Exercise goal
In the data below, begin at the line with "right -> none" and stop after the line with "text: 经化粪池预处理后定期清掏 ->"; output those lines exactly and no pictures.

Records provided
---+---

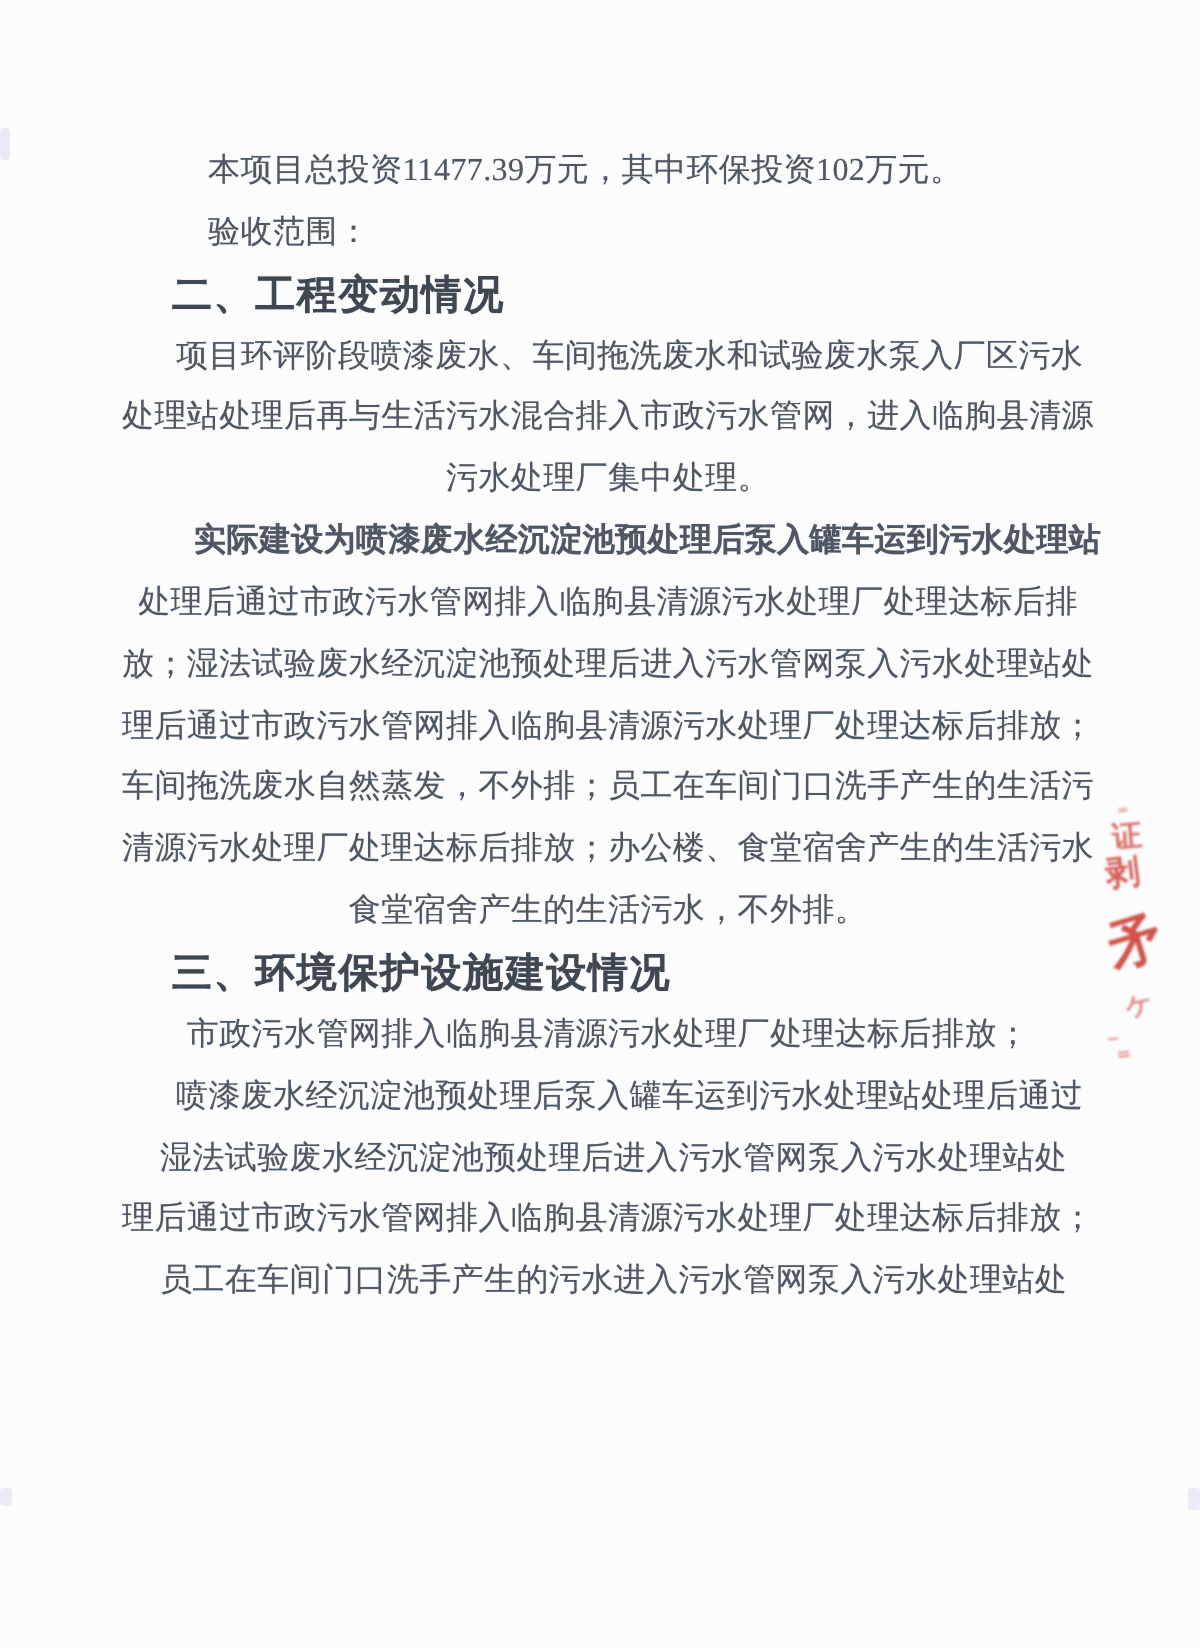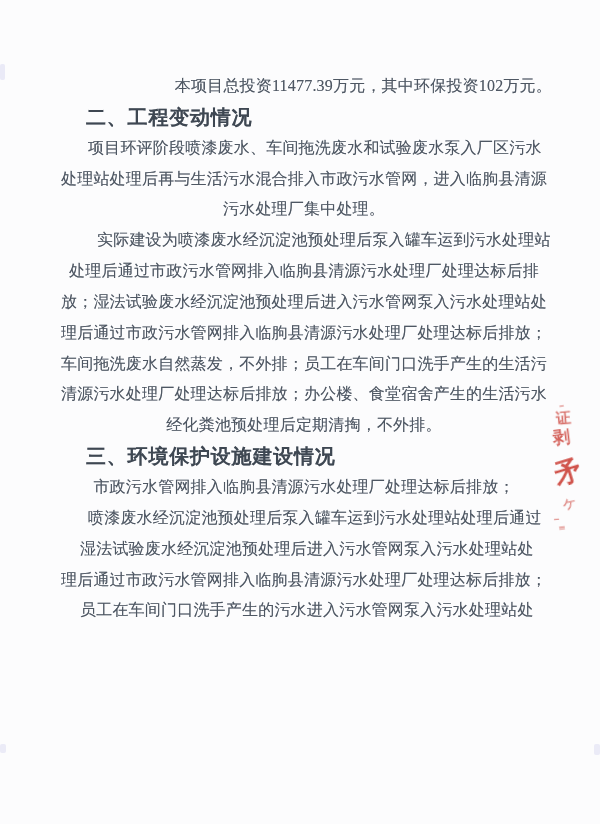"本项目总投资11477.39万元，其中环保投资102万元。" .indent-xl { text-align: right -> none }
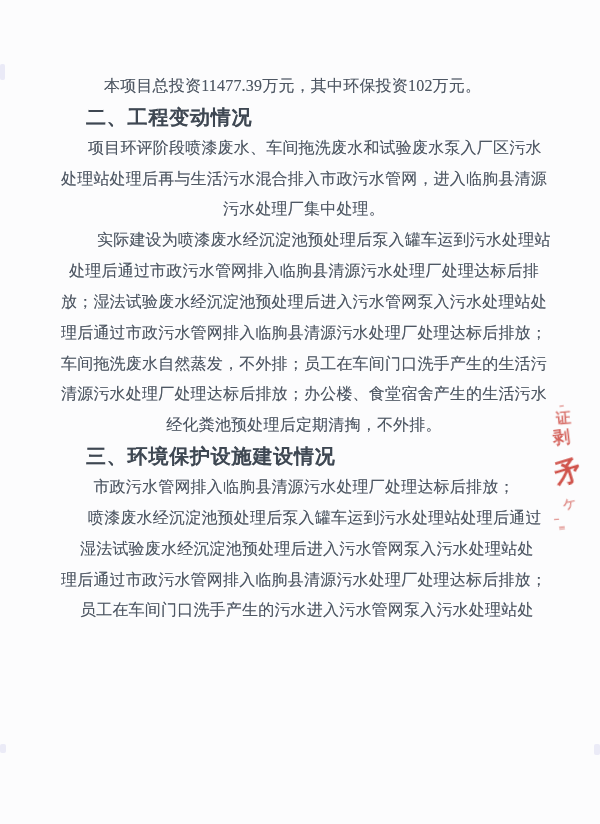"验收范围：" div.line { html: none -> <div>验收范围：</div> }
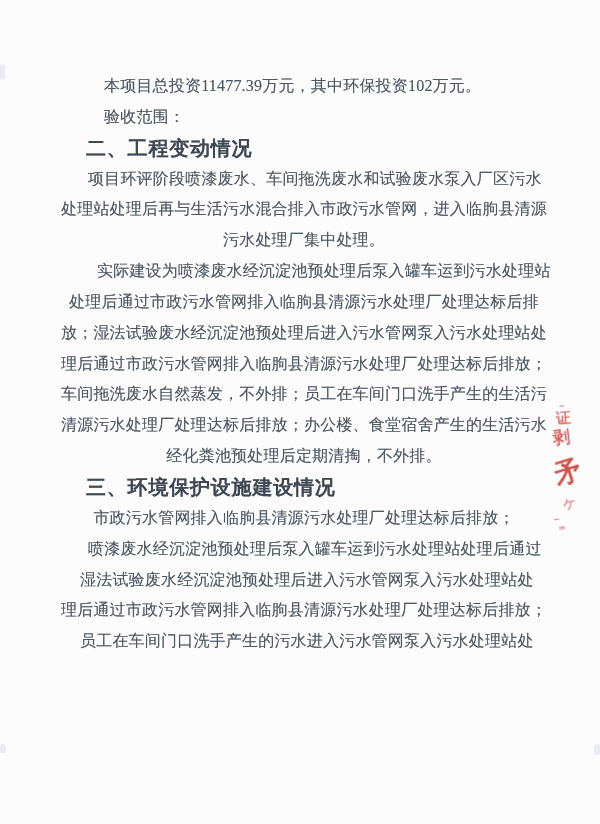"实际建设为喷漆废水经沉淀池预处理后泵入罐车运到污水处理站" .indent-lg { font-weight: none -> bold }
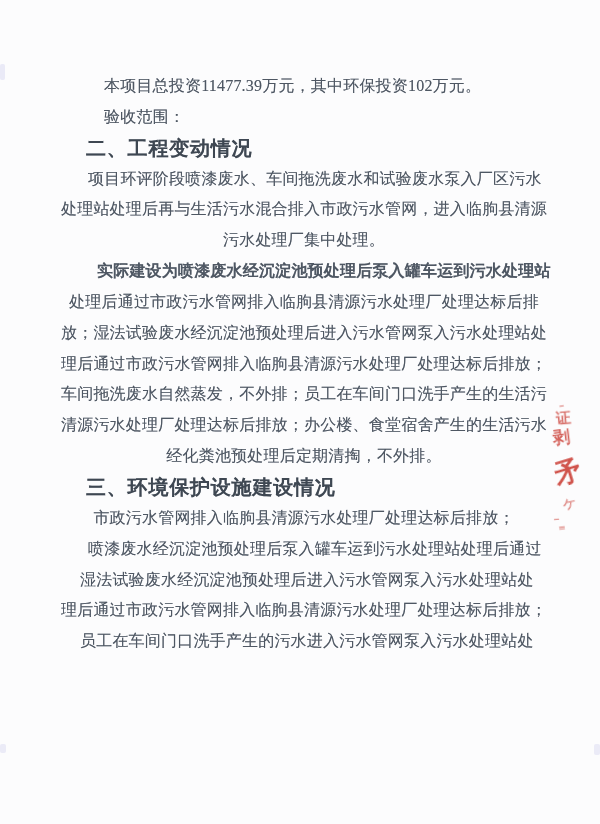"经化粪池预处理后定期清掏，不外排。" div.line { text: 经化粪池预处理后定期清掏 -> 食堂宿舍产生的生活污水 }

---+---

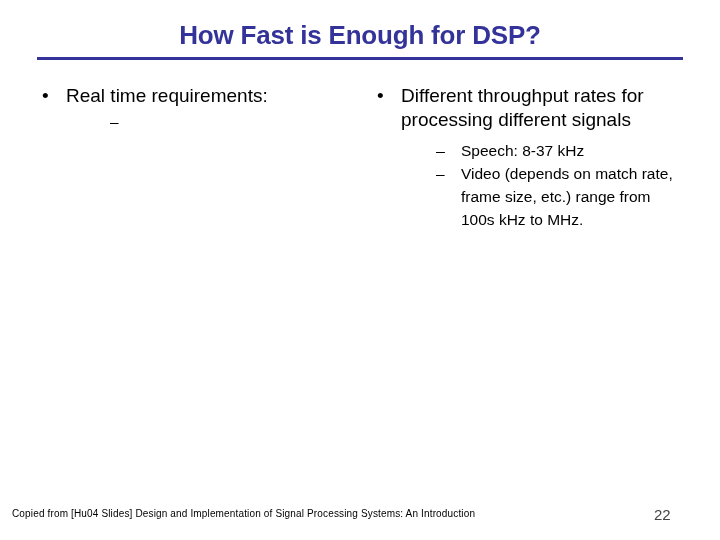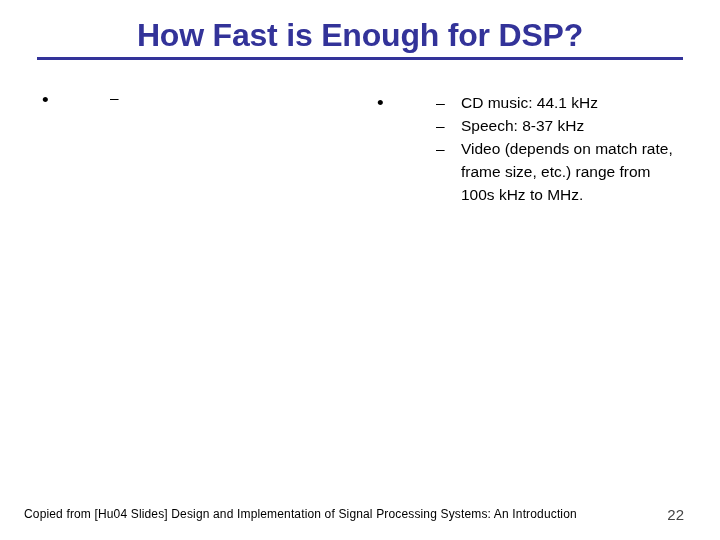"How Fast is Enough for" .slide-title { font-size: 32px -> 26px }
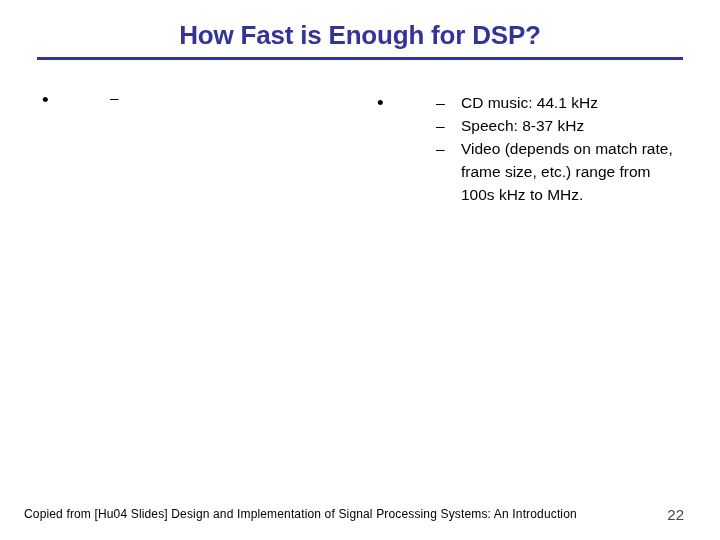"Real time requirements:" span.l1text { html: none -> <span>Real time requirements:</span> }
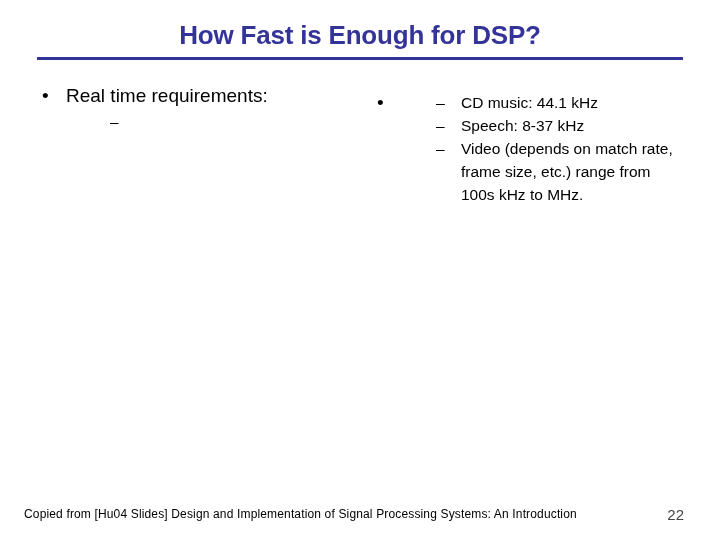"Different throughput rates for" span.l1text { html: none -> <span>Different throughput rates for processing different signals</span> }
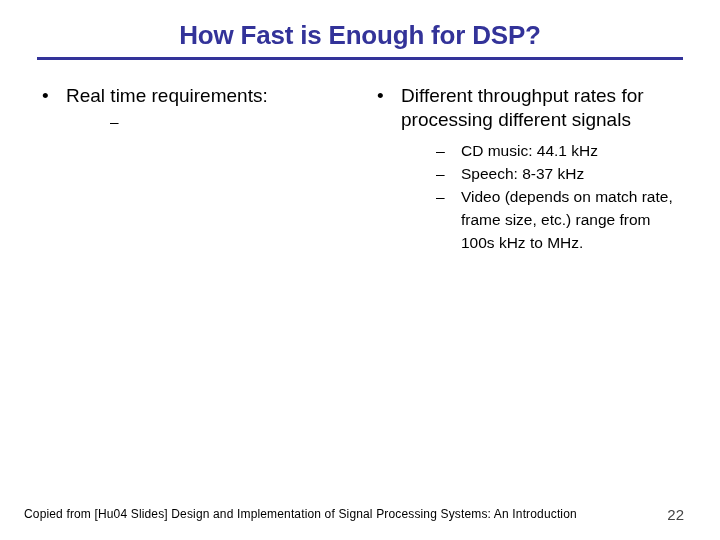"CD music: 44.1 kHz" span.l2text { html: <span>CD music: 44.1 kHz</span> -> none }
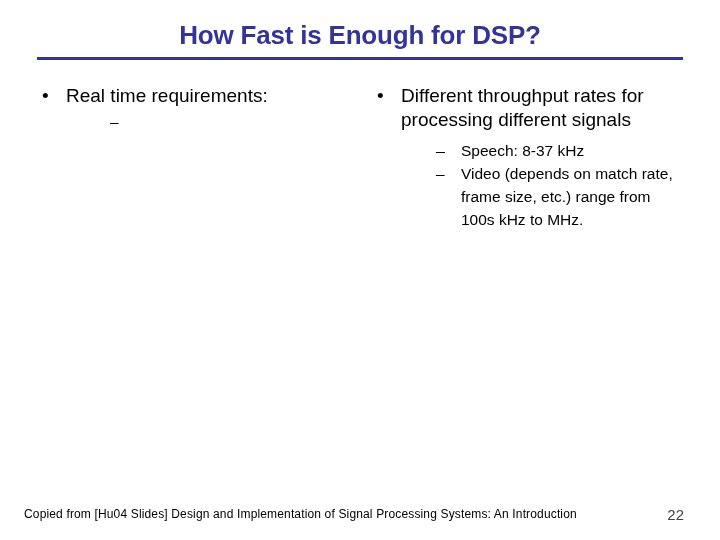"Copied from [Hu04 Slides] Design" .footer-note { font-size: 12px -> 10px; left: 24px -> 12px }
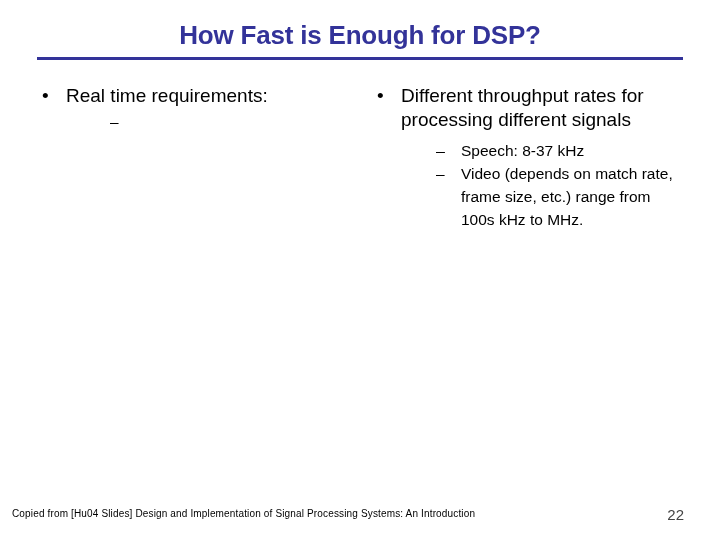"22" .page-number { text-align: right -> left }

---+---

The answer
"本项目总投资11477.39万元，其中环保投资102万元。" .indent-xl { text-align: right -> none }
"验收范围：" div.line { html: none -> <div>验收范围：</div> }
"实际建设为喷漆废水经沉淀池预处理后泵入罐车运到污水处理站" .indent-lg { font-weight: none -> bold }
"经化粪池预处理后定期清掏，不外排。" div.line { text: 经化粪池预处理后定期清掏 -> 食堂宿舍产生的生活污水 }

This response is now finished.